4. Events Fall Outside the Comfort Zone
If you like focusing on character feelings and growth, give yourself a meaty character arc to work on. You want an arc that’s easy to cover while the characters are doing whatever they’re already doing. A great solution is to make a character experience some emotional discomfort because of their current activities.
This might come in the form of a phobia, past trauma, or anxiety. Establish it early in the story, and help your audience understand why it’s there.
- Is your character uncomfortable meeting new people because of social anxiety?
- Are they afraid to venture into the woods because someone they knew died out there?
- Do their hands shake when they try to play their lute in front of a crowd because they lack confidence?
Once you’ve chosen something, make sure your character can take baby steps. If their hands shake when they try to perform but your first plot point calls for an amazing performance, that’s an issue. Instead, maybe your character plays beautifully because they think no one is listening. When a curtain is pulled aside to reveal a crowd watching, they immediately falter. Then they flee, berating themself for screwing up. That gives them a small success while leaving room for growth.
5. It’s Hard to Get Somewhere
Any time your characters have to get from point A to point B, you have lots of opportunity for travel-related conflicts.
- Could there be a wall, canyon, or another physical obstacle in the way? Make your protagonists figure out how to get past it safely.
- Might the destination be tricky to find? Maybe the protagonists only have a name, forcing them to gather some clues before they know where to go.
- Is the environment tricky to navigate? The protagonists could get lost on the way, especially if something happens to their map.
- Do the protagonists need to find some form of transport? Maybe it’s hard to find a spaceship captain willing to take them to the edge of the galaxy.
When creating travel conflicts, it’s important to set the right expectations with readers. They should know that traveling will be difficult ahead so they don’t expect the protagonists to reach their destination on the next page. If your protagonists are naive or overconfident about their plans, a side character can give them a warning to foreshadow future problems.
6. Characters Are Separated
Separate your protagonists, and make them find each other again. This can mean a literal separation, or it can just mean that the protagonists decided to do some things on their own.

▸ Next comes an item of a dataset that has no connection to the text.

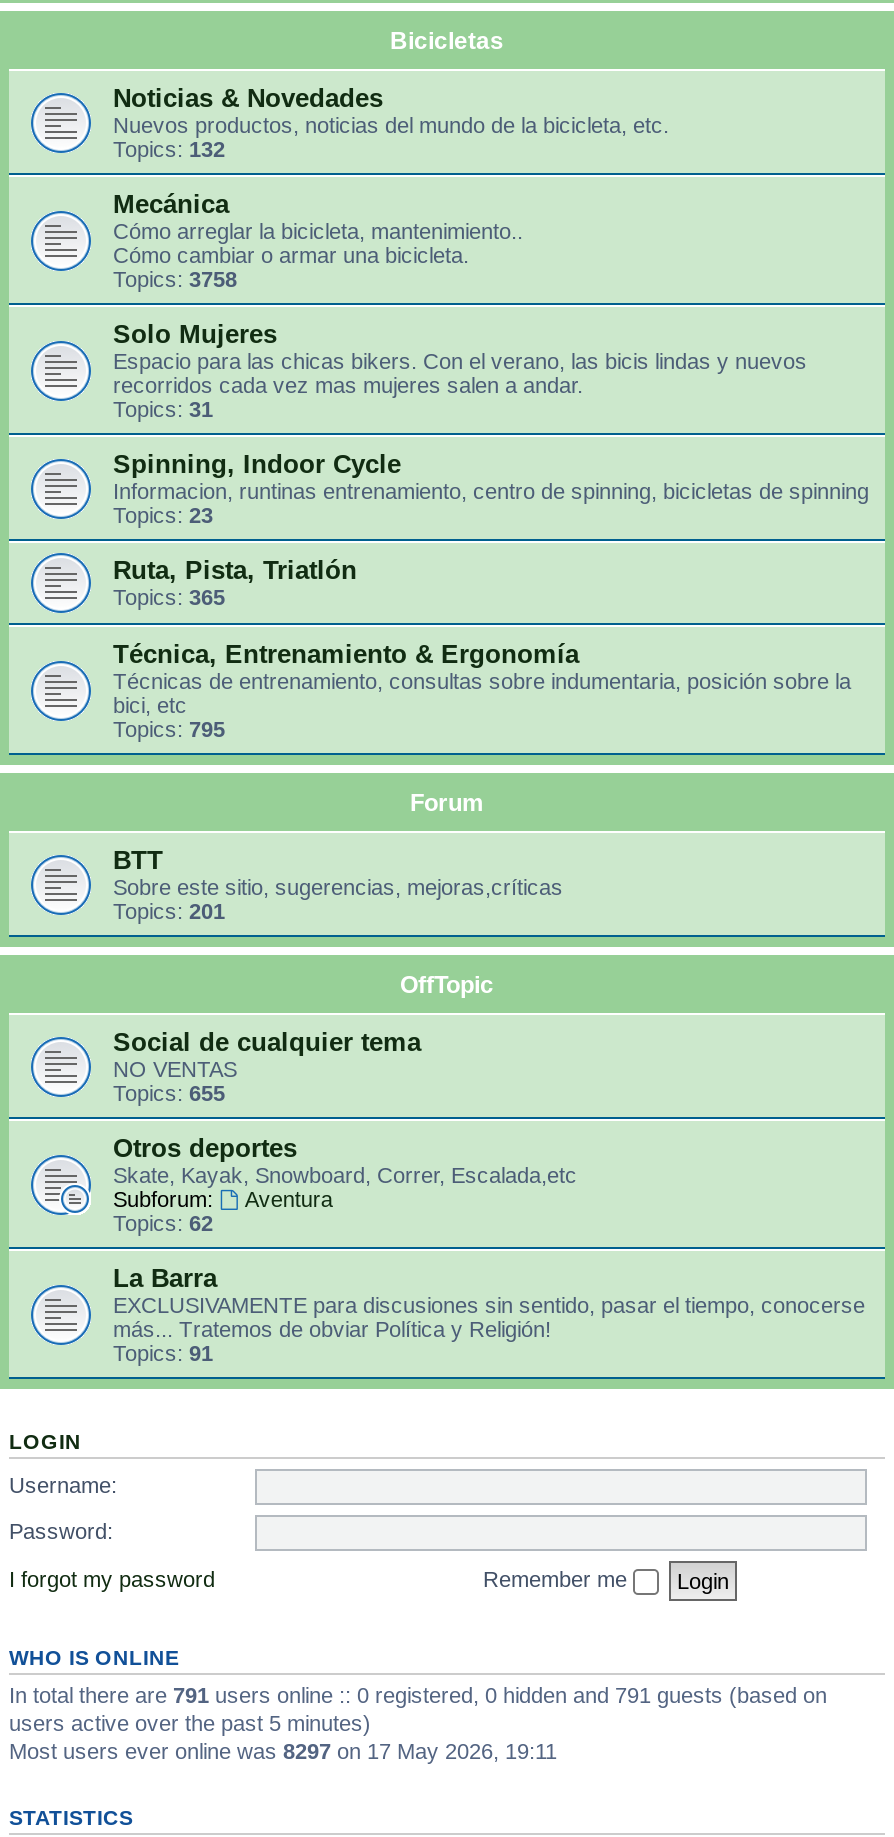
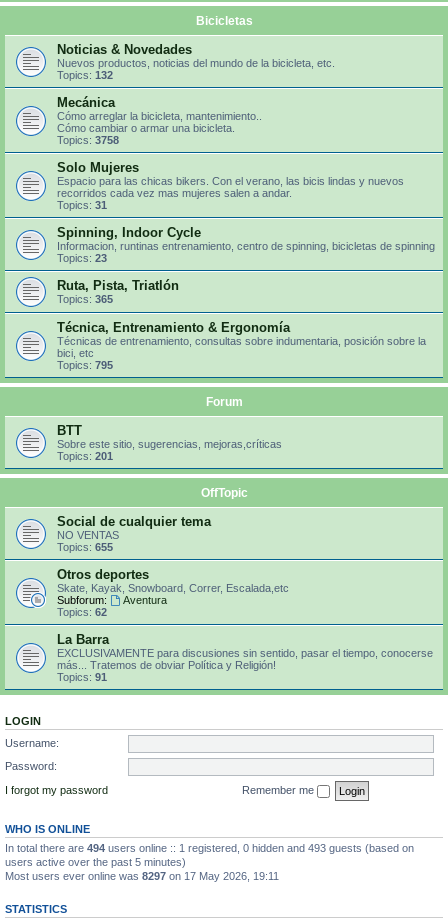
- In total there are 791 users online :: 0 registered, 0 hidden and 791 guests (based on
+ In total there are 494 users online :: 1 registered, 0 hidden and 493 guests (based on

- Characters who always do an activity together could start chafing because of the compromises they have to make for each other. They might separate so they can do everything their own way, only to learn it’s not as great as they imagined.
- If an authority figure is involved, they might have to do some rule breaking to see each other. But the authority doesn’t have to be cruel; maybe the protagonists were just sent to different schools when they’d rather attend the same school together.
- Characters who are traveling could get physically separated. Eager to find each other again, they might have to think through what the other person would do.
Regardless of how you do it, separation gives you a great opportunity to build relationships. Apart, the protagonists can realize how much they need each other. Once they’re back together, they might express their appreciation – whether that’s through a grudging nod or a big hug – and then discuss how to prevent future problems.
7. Someone Gets Sick or Injured
Whether it’s catching a cold in the rain, twisting an ankle, drinking poison, or having blood stolen by a vampire, stories offer plentiful opportunities for reparable harm. Of course, the fun part isn’t injuring your character – it’s letting another character care for them!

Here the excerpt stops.